DAYTONA BEACH, Fla. – Dozens of homes along the coast in Volusia County are still sitting on cliffs after their dunes or seawalls washed away in last year’s hurricanes.
Months later, many are still waiting on permits to rebuild. They hope after the governor’s visit Wednesday, that state leaders heard their concerns and will make it easier to get the permits.
Some residents have been trying to find different ways to work with the various agencies.
“Forty feet of dock was missing, I put the steps back on it, it’s all done,” said Ron O’Donnell, a property manager in Ponce Inlet.
O’Donnell said Hurricane Nicole took out some of the stairs behind one of his homes. He thought it was a simple fix, so he quickly replaced them in the exact location where the old ones were.

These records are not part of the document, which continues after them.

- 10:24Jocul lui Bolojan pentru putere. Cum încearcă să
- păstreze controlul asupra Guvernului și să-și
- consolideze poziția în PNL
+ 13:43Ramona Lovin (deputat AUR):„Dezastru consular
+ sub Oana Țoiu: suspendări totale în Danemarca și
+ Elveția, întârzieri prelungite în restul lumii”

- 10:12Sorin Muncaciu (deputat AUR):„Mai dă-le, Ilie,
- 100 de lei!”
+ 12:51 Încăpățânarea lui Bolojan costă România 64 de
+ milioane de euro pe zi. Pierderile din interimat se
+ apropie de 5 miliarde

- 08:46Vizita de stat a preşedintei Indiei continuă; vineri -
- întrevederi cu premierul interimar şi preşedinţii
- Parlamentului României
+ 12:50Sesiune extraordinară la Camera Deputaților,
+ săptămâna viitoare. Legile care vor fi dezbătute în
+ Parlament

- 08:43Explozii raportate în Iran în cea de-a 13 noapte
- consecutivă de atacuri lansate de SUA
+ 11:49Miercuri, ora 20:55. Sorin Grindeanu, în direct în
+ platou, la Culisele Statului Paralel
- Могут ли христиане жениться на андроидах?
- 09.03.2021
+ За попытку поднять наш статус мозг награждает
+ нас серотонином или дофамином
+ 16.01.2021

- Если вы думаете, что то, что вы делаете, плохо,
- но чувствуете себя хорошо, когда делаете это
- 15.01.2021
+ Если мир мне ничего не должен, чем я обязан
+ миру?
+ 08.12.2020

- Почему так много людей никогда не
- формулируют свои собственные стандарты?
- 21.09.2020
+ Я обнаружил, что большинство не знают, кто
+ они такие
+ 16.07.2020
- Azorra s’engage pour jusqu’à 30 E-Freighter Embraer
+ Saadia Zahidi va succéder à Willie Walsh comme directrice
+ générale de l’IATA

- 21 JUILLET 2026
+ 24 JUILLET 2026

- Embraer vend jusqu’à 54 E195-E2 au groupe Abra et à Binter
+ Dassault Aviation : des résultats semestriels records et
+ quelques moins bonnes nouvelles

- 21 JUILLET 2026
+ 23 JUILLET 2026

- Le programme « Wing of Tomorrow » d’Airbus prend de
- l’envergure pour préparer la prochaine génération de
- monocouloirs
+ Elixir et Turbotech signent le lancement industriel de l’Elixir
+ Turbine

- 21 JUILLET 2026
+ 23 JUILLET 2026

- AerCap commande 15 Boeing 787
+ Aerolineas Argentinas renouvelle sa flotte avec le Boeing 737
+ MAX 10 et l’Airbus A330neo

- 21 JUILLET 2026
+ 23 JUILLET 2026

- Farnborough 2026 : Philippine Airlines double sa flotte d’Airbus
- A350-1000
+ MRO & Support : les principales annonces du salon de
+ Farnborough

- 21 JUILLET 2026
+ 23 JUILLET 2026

“I replace it, what was taken out, and now they want a permit for it. The city of Ponce Inlet gave me a notice that now they want a permit for it,” he said.
O’Donnell realizes he could face fines and wants to get the permit to avoid that but getting it hasn’t been easy.
“I went to Ponce Inlet to get a permit and they said I have to go to the county to get a permit and then from the county I have to go to Ponce Inlet to get another permit. You think I have nothing else to do but run around and get permits,” he said.
It’s one of the many situations Gov. Ron DeSantis and State Department of Environmental Protections Director Shawn Hamilton heard from Volusia residents on Wednesday.
Residents said getting permits to get walkovers, seawalls or sand replacement has been taking too long and many are nervous that a high tide or storm could take away even more if they can’t get the work done in time.
Both leaders agreed.
“Permit, permit, just do it! When you have stuff like this, just do it,” the governor said.
DeSantis said they will make the process easier for people.
O’Donnell was one of several residents to go into the DEP’s office in Daytona Beach the next day and is hopeful.
“They were very cooperative with me. They’re going to give me a permit tomorrow or the next day and then I’ll go to Ponce Inlet and see what they say. I’m not taking it back down because it was done too good,” he said.